Taking road user charges into the 21st century, New Zealand is the first country to allow an end-to-end wireless road user charge (RUC) system for the country’s heavy truck fleets. The revolutionary technology allows truck operators to apply for RUC licences online and have them sent direct to display units in the trucks. Modernising New Zealand’s $1 billion RUC system could generate a payback of more than $1 billion to $2 billion to the economy in improved productivity, reduced RUC evasion and reduced administration and enforcement costs, says Brian Michie, founder and business development manager of Auckland-based technology company Eroad.
Headed by former Navman chief executive, Steven Newman, Eroad is the first company to be given an official license by the New Zealand Transport Authority (NZTA) to sell and supply RUC licenses electronically. The company spent nearly 10 years developing a secure web-based payment gateway linked to the NZTA, the truck operator and an electronic hubodometer in the truck’s cab. Eroad’s eHubo incorporates a fleet tracking system and is designed to replace the often faulty mechanical hubodometers attached to truck axels.
“This really is a world first,” says Michie. Most countries are looking to move from a fuel charge system to a more user-pays system like New Zealand, based on distance and weight, to spread the cost of maintaining their road networks more fairly, he says. “What we’ve effectively done is modernise New Zealand’s paper-based system, so any country wanting to implement a heavy vehicle road charging regime could simply roll out our system. The only thing they need is a mobile network.”
Auckland-based fragile freight and furniture movers A One Movers is one of the first trucking companies to take up the Eroad’s eRUC system. Managing director Vanessa Milham says it’s been an exciting change for the company. “It’s all in one and goes straight to the truck, so we can manage our road users right up to the last minute. We only need to buy the weight we need for the period of time we need it and that saves us money.”
In the past truck companies were having to chase trucks with supplementary RUC licenses, or fax temporary ones to dairies, to ensure their trucks were compliant and weren’t pinged by heavy fines, says Michie. “Non-accidental compliance can murder these guys.” Michie says the return on investment for moving to its eRUC system is up to 300 percent. Many of the country’s 160,000 larger trucks pay upwards of $100,000 a year in RUC, or more than 20 percent of a freight companies’ business costs.
Waiting in the wings is Auckland-based fleet management company International Telematics, which has also been granted approved RUC licence seller status by the NZTA, whose online system should go live within the next month. Chief executive Andrew Sutherland says the system also helps customers apply for and receive RUC rebates for off-road use - worth more than $50 million a year. “It’s very good for customers and it’s good for us…as there’s more opportunity for us to add value to what our customers do.”

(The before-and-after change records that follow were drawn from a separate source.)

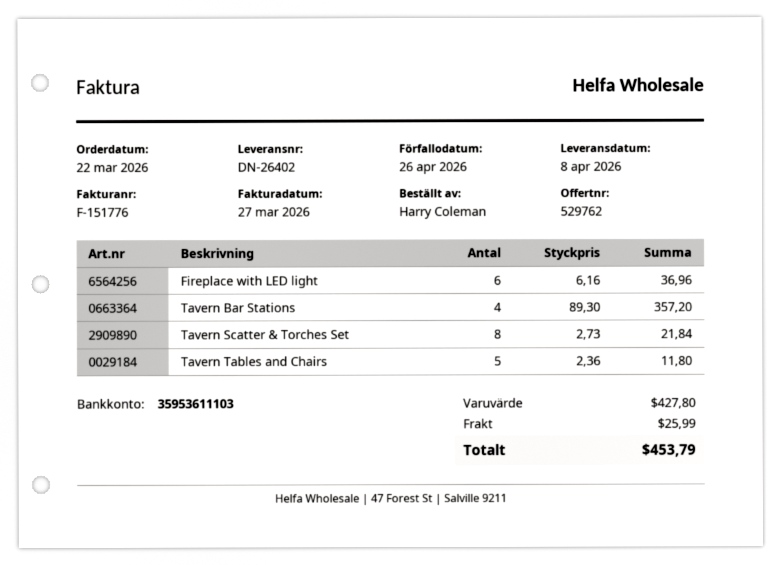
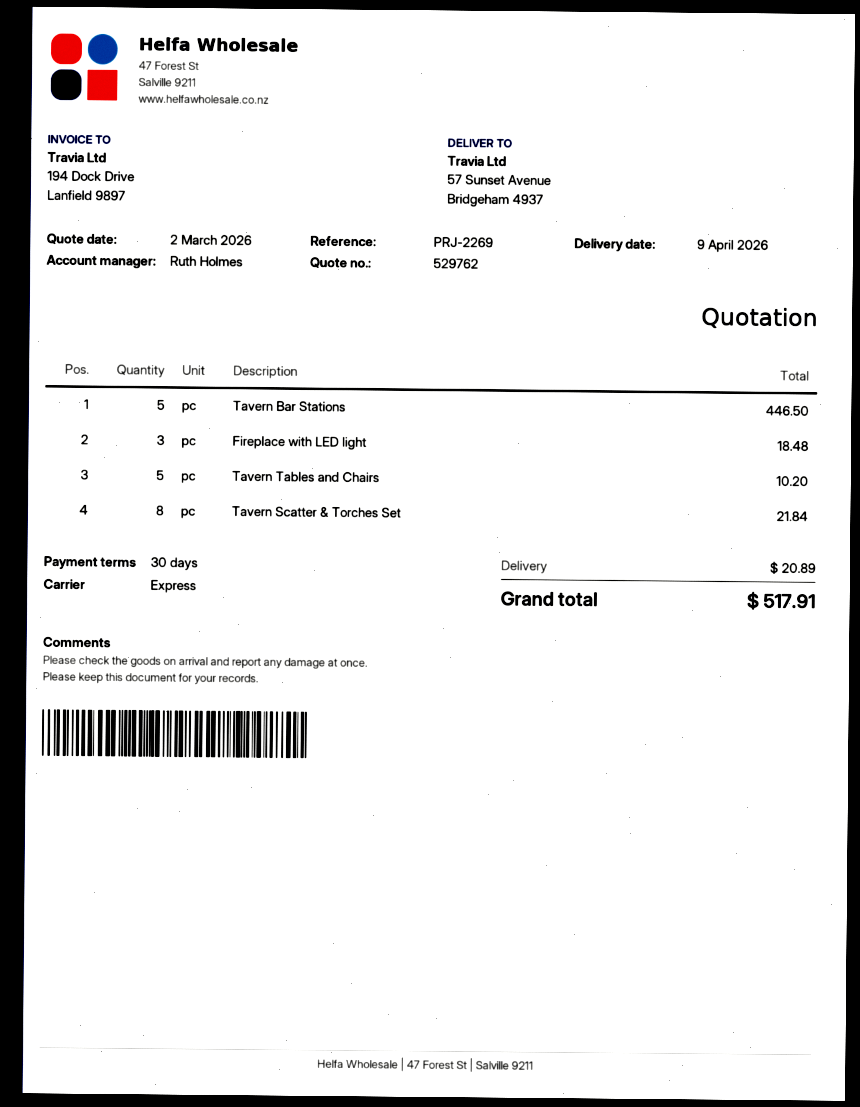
delivery date: 2026-04-08 -> 2026-04-09
Fireplace with LED light: 6 for 36.96 -> 3 for 18.48
Tavern Bar Stations: 4 for 357.20 -> 5 for 446.50
Tavern Tables and Chairs: 5 for 11.80 -> 5 for 10.20
shipping: 25.99 -> 20.89
total: 453.79 -> 517.91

Eroad is also hoping to revolutionise Europe’s road user charge systems when it demonstrates its technology at the World ITS Congress in Sweden tomorrow, just one of five companies invited to do so. Given New Zealand’s so advanced in this area, it can only help us look good abroad, says Michie. “It’s hard to make RUC sexy, but this is a huge industry, a multibillion euro industry, and Eroad is the only company going with a commercially available, fully wireless system that could be fully rolled out straight away.”